##### DATA RECORDS #####
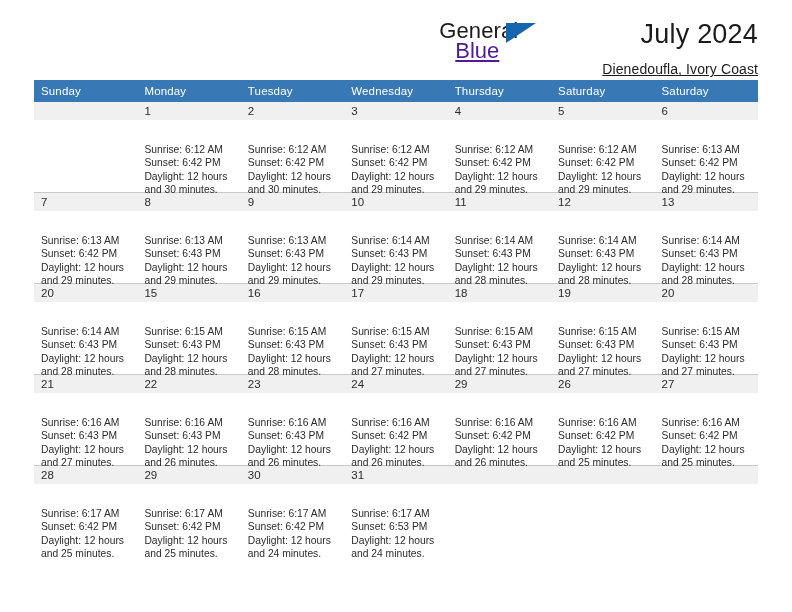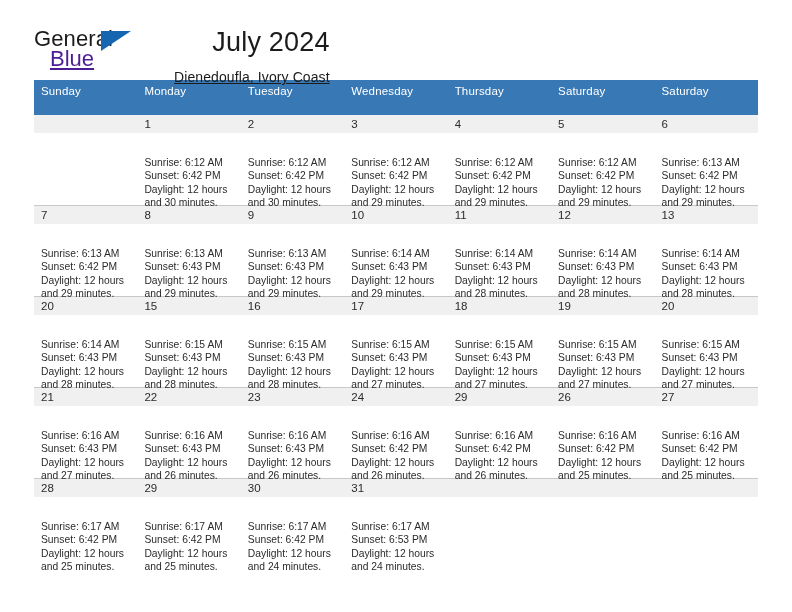"General" .top-bar { justify-content: flex-start -> flex-end; padding-top: 28px -> 20px }
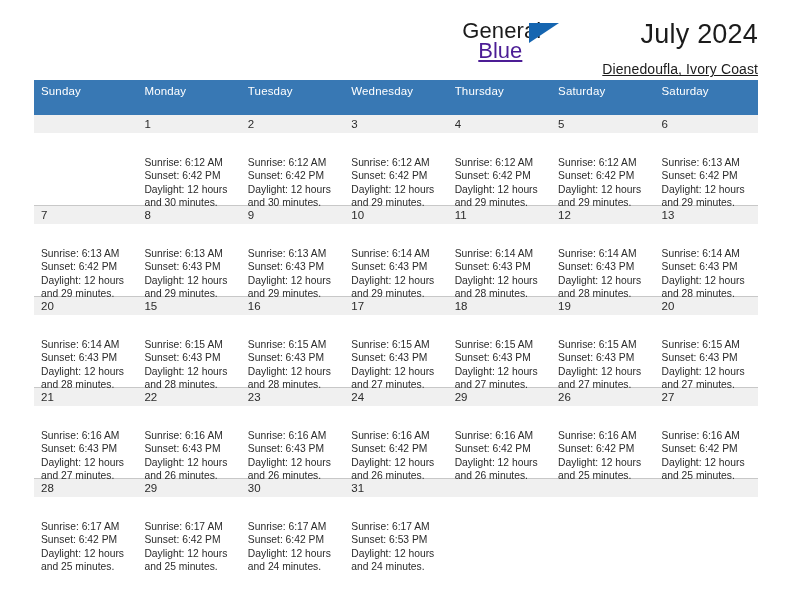"July 2024" .title-block { margin-left: none -> 23px }
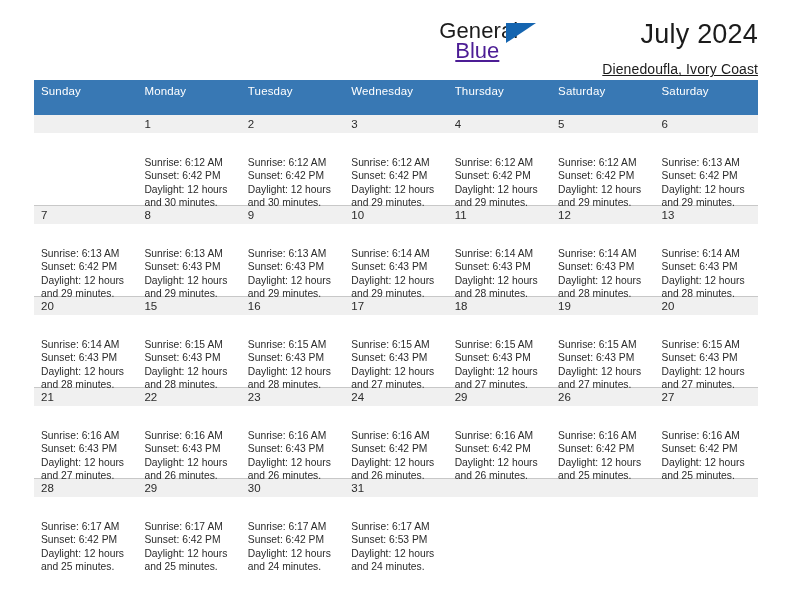"Sunday" .calendar th { padding: 5px 0 18px 7px -> 5px 0 5px 7px }
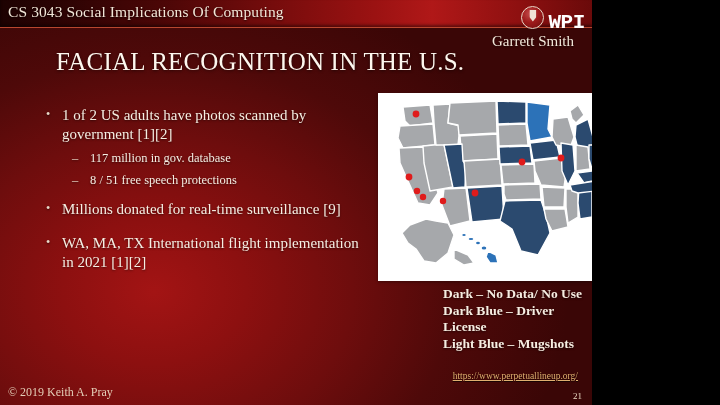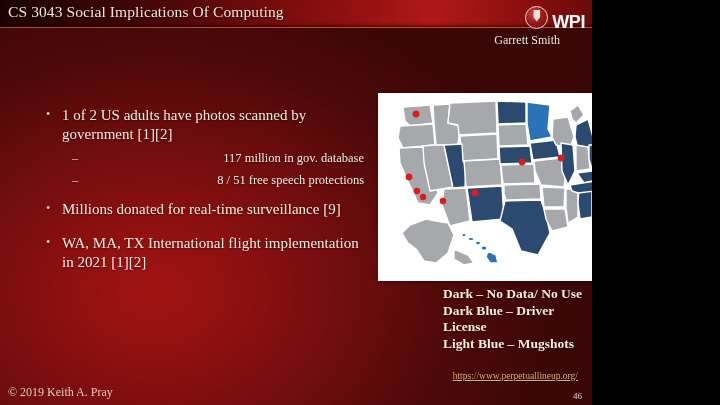"WPI" #wpi-text { font-family: Liberation Sans, sans-serif -> Liberation Mono, monospace; font-size: 18px -> 21px }
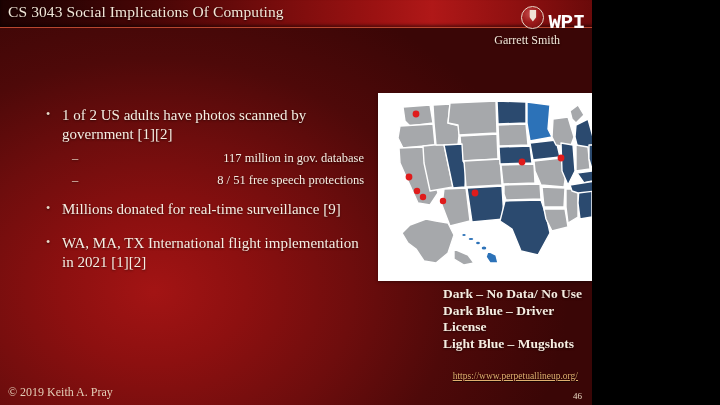"Garrett Smith" #author { font-size: 12px -> 15px; right: 32px -> 18px }
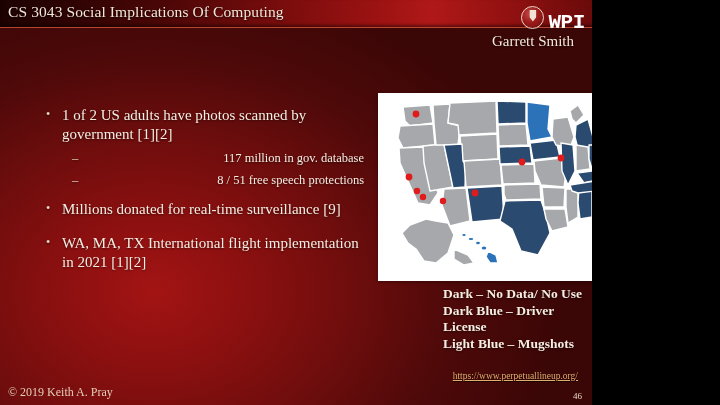"FACIAL RECOGNITION IN THE U.S." div { html: none -> <div>FACIAL RECOGNITION IN THE U.S.</div> }
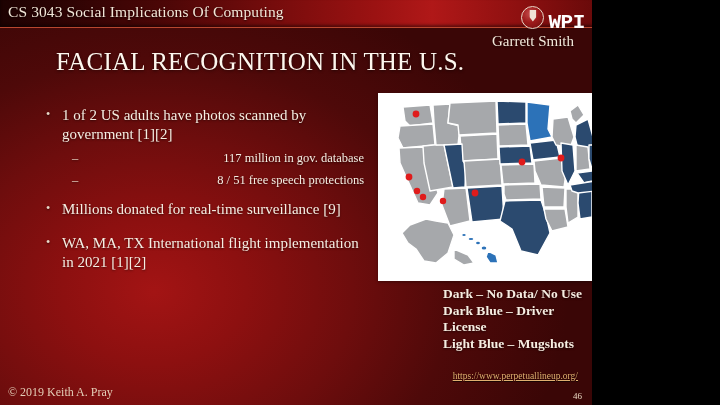"117 million in gov. database" .sub { text-align: right -> none }
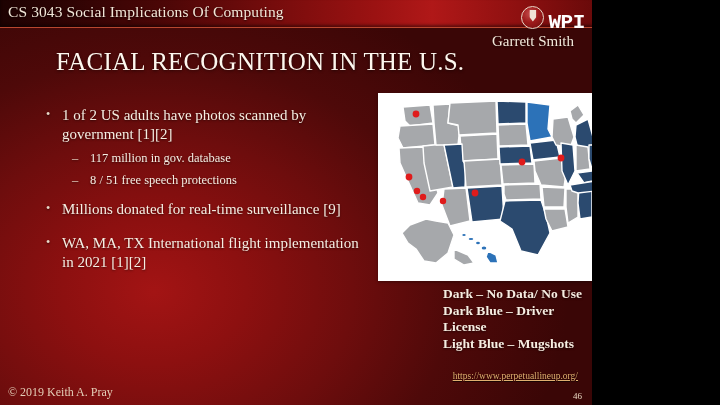"46" div { text: 46 -> 21 }
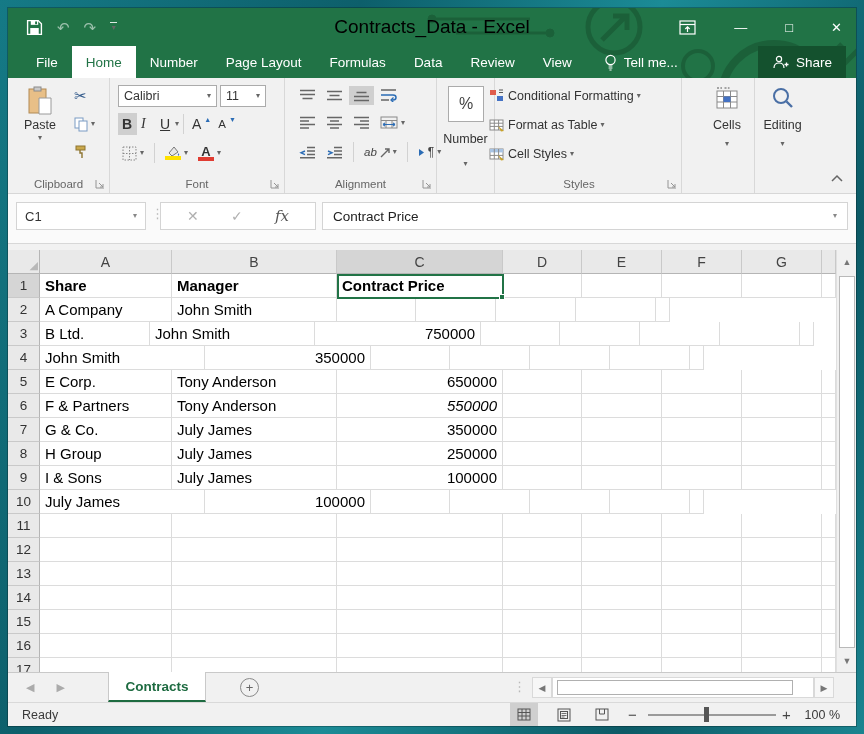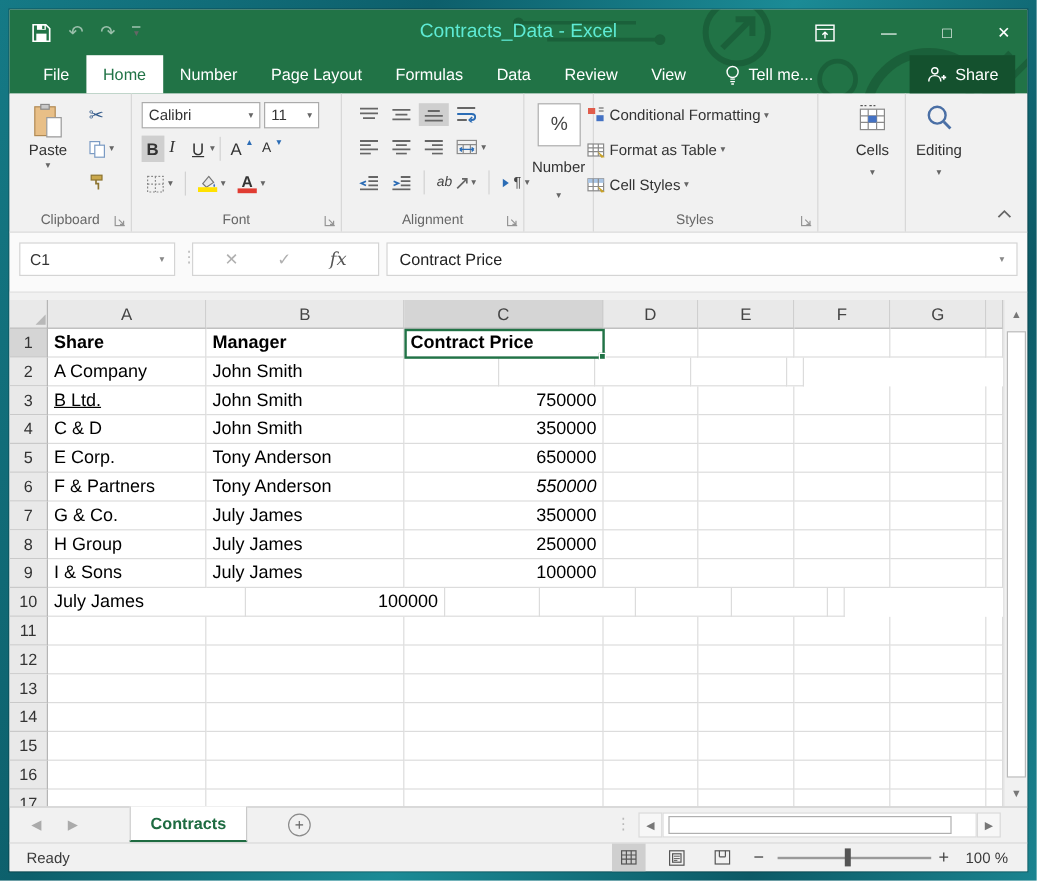"Contracts_Data - Excel" .title { color: #5eead4 -> #000000; font-size: 16px -> 19px }
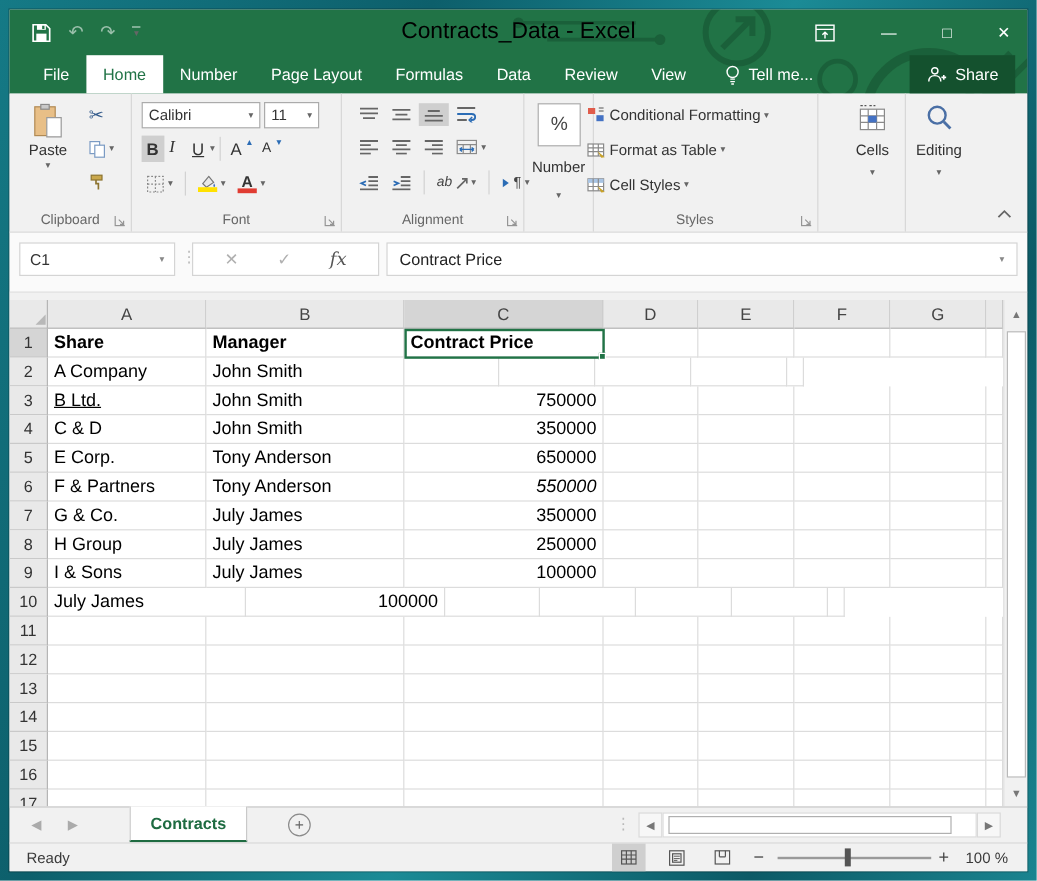"B Ltd." div.cell { text-decoration: underline -> none; width: 132px -> 110px }
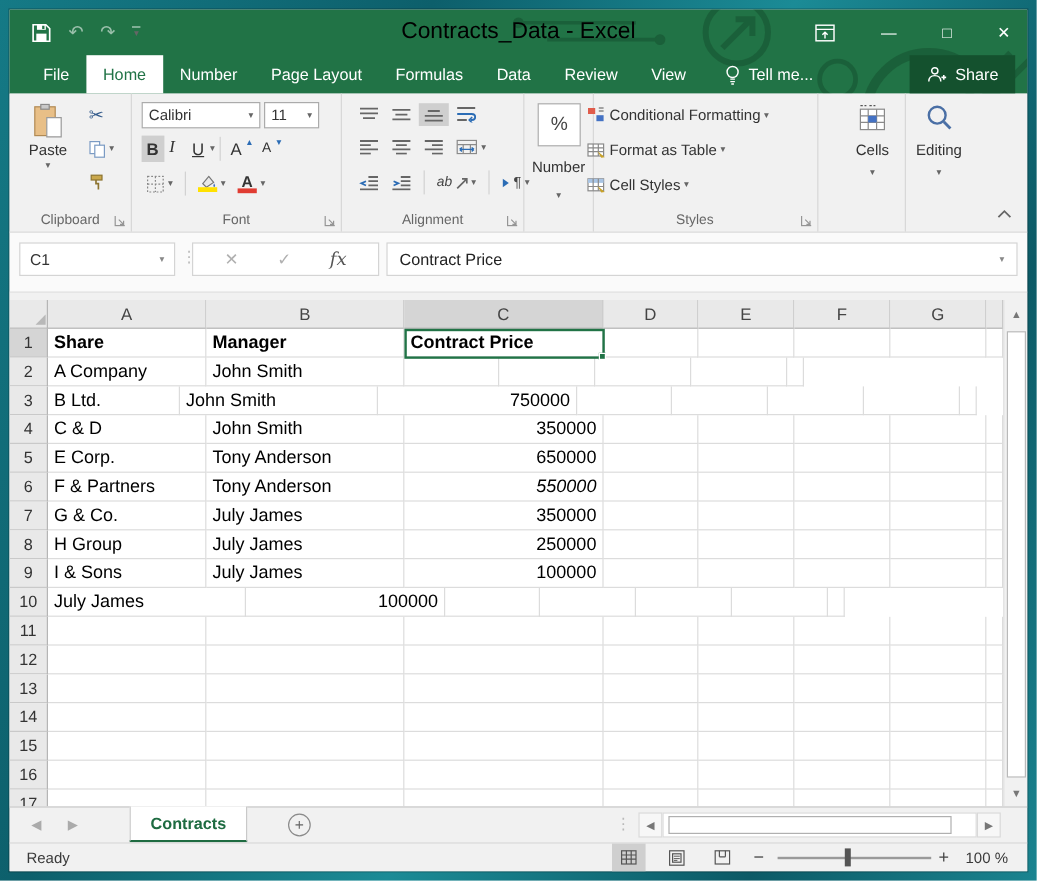"C & D" div.cell { html: <div>C &amp; D</div> -> none }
#####
- [ACTIVITY]:
Omitting the images, transcribe every record exactly.

- [TASK SOLUTION]:
"General" .top-bar { justify-content: flex-start -> flex-end; padding-top: 28px -> 20px }
"July 2024" .title-block { margin-left: none -> 23px }
"Sunday" .calendar th { padding: 5px 0 18px 7px -> 5px 0 5px 7px }
"WPI" #wpi-text { font-family: Liberation Sans, sans-serif -> Liberation Mono, monospace; font-size: 18px -> 21px }
"Garrett Smith" #author { font-size: 12px -> 15px; right: 32px -> 18px }
"FACIAL RECOGNITION IN THE U.S." div { html: none -> <div>FACIAL RECOGNITION IN THE U.S.</div> }
"117 million in gov. database" .sub { text-align: right -> none }
"46" div { text: 46 -> 21 }
"Contracts_Data - Excel" .title { color: #5eead4 -> #000000; font-size: 16px -> 19px }
"B Ltd." div.cell { text-decoration: underline -> none; width: 132px -> 110px }
"C & D" div.cell { html: <div>C &amp; D</div> -> none }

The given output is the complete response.